Mark Twain, at any rate, was not one of the Americans who followed the Prince to Homburg. He met the Prince almost by accident, and returned from Nauheim by the Prince's invitation for this not very successful dinner. His Republicanism was perhaps of a rebellious kind, and possibly, though without desiring to, he gave the Prince to understand as much. Some of Mark's compatriots went far in the opposite direction, especially one or two American women. There was a handsome American girl who had found means to be presented to the Prince; no difficult matter for a pretty woman at any time. Then she sent him a photograph of himself and begged him to sign it. As I was passing the Prince one afternoon in the street he stopped me and pulled a parcel out of his pocket, saying:
"This is a photograph Miss X. sent me to sign, and I have signed it, and I was just going to leave it for her at the hotel. But I am afraid to. I don't know what she may not ask me next. Would you mind leaving it for me?"

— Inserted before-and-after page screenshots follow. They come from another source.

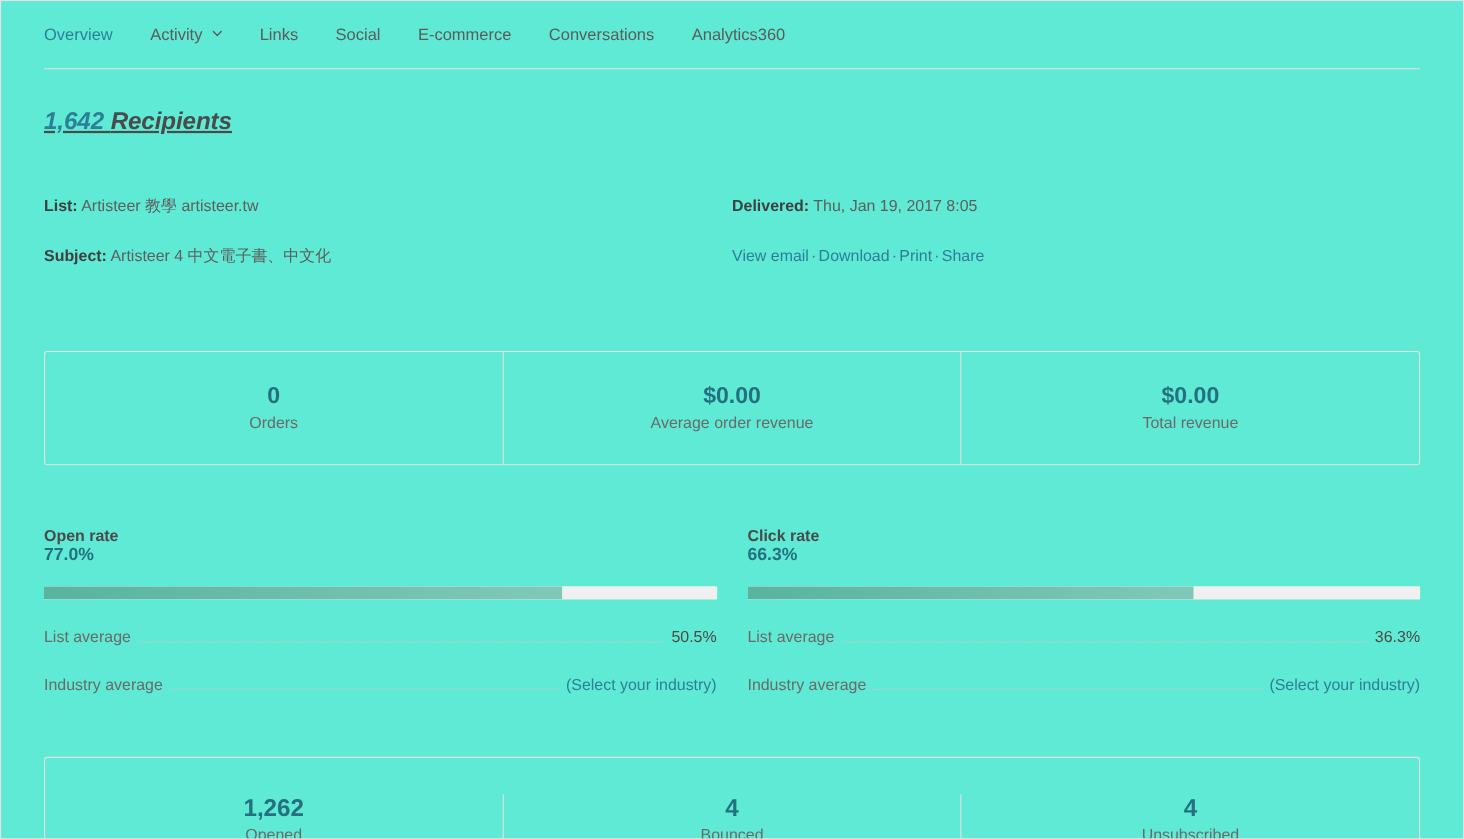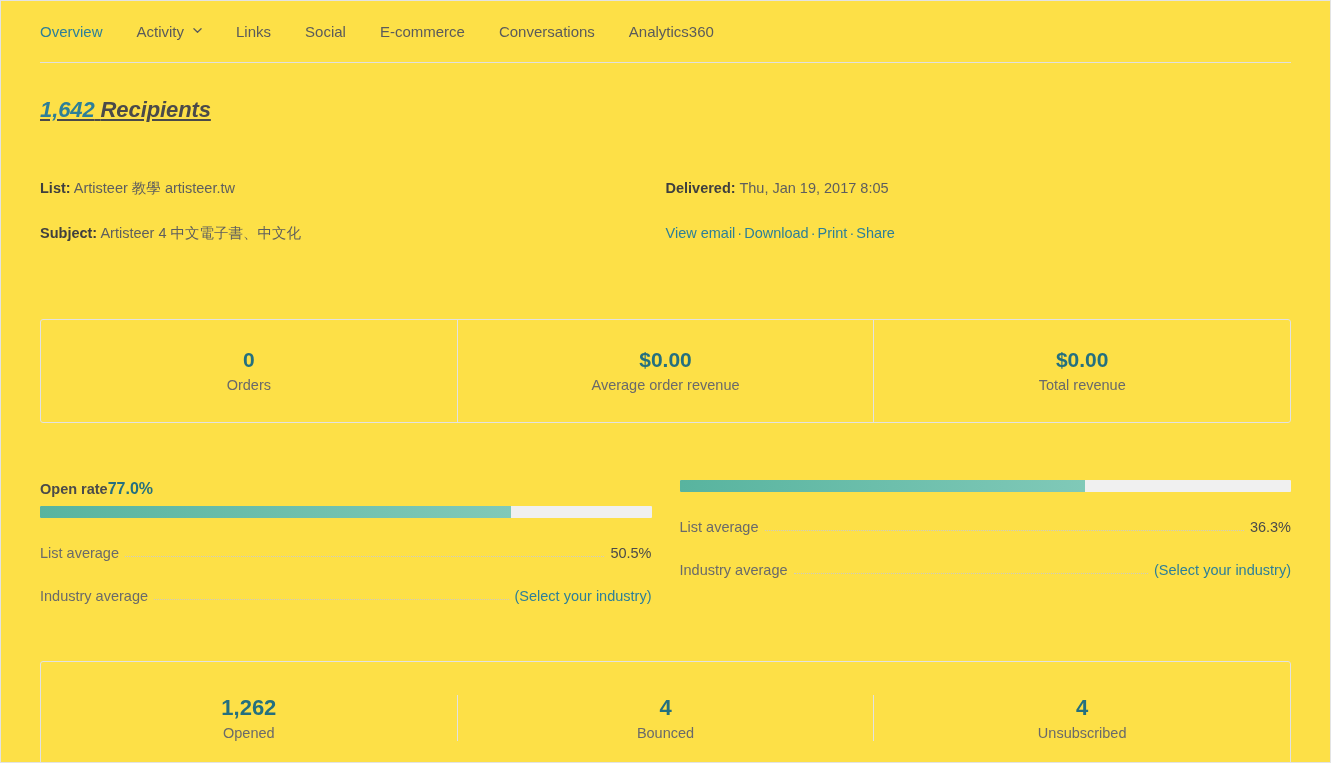--- a/index.html
+++ b/index.html
@@ -17,7 +17,7 @@
   .page {
     width: 1331px;
     height: 763px;
-    background: #fde047;
+    background: #5eead4;
     border: 1px solid #e3e3e3;
     position: relative;
     overflow: hidden;

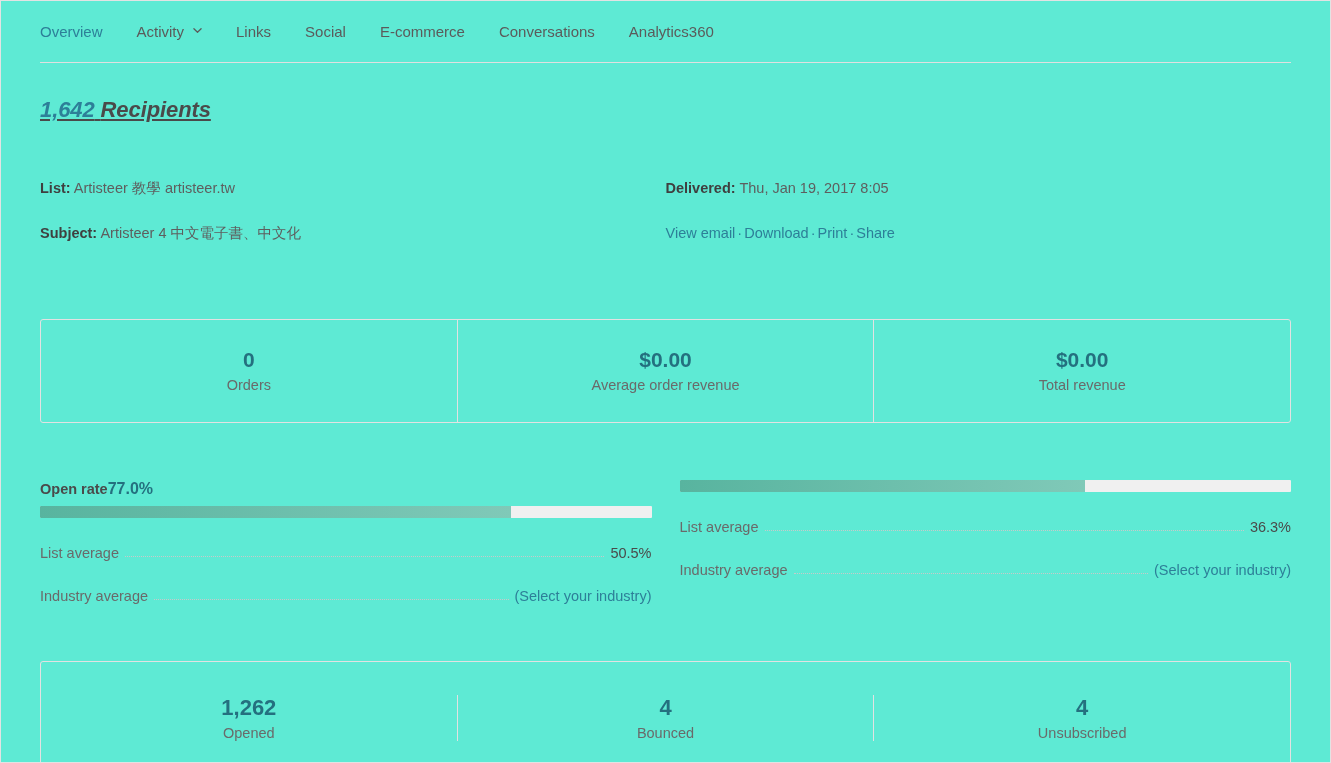--- a/index.html
+++ b/index.html
@@ -145,9 +145,10 @@
   }
   .rate-head {
     display: flex;
-    justify-content: flex-start;
+    justify-content: space-between;
     align-items: baseline;
-    margin-bottom: 8px;
+    margin-bottom: 19px;
+    flex-direction: column;
   }
   .rate-name {
     font-size: 14.5px;

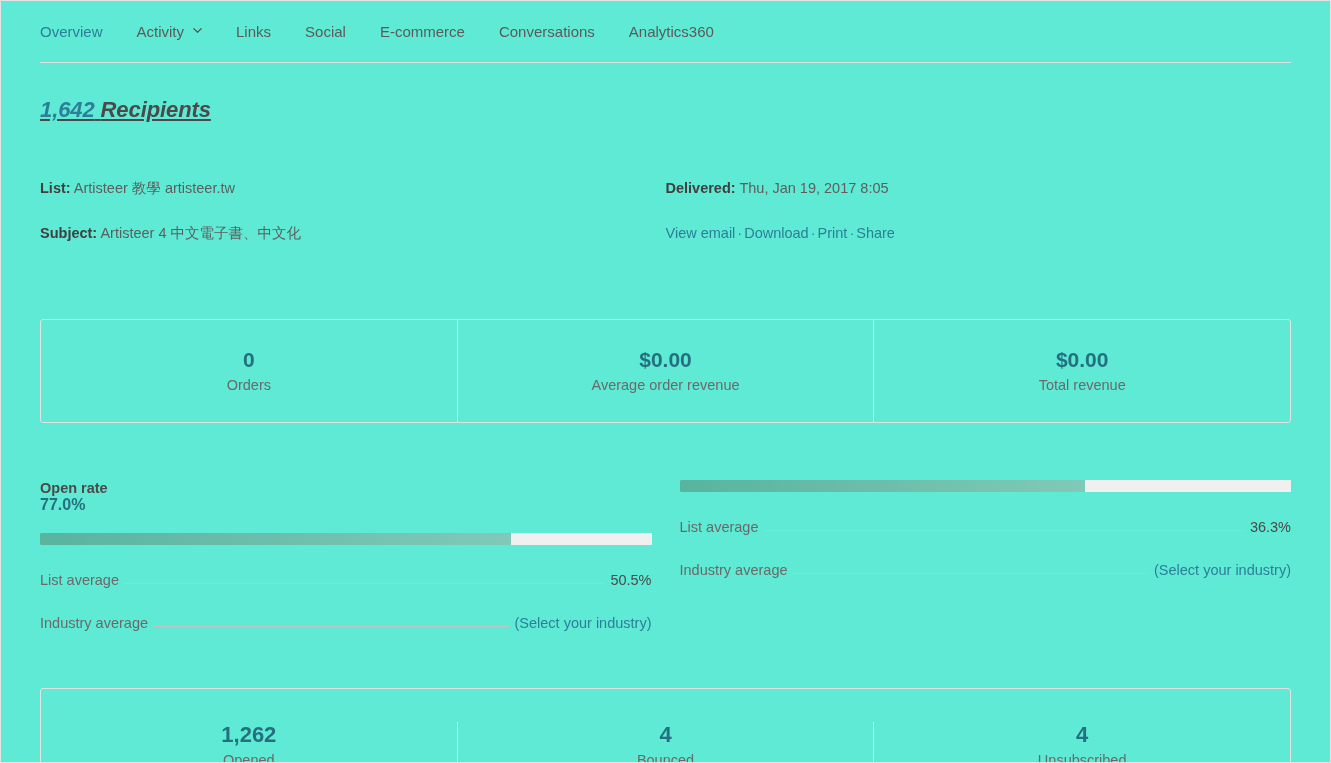--- a/index.html
+++ b/index.html
@@ -299,6 +299,10 @@
     </div>
 
     <div class="rate">
+      <div class="rate-head">
+        <span class="rate-name">Click rate</span>
+        <span class="rate-pct">66.3%</span>
+      </div>
       <div class="bar-track">
         <div class="bar-fill" style="width: 66.3%;"></div>
       </div>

The Prince did not see, but as I went in I saw, on the porch, the girl herself. She must have looked on at what happened and I am not at all sure she did not hear what the Prince said. None the less, she accepted the signed photograph joyfully, and it always had a place of honour in New York. "Wasn't it kind of His Royal Highness to give it to me?" queried this beautiful being, not knowing that the true story had been told me. When I made my report to the Prince I remarked casually that Miss X. had been sitting on the veranda and might have seen what took place. "I hope she heard also," exclaimed the Prince. But he did not quite mean that. At any rate, he relented afterward and was seen to be talking to the girl, whose eyes he could not but admire.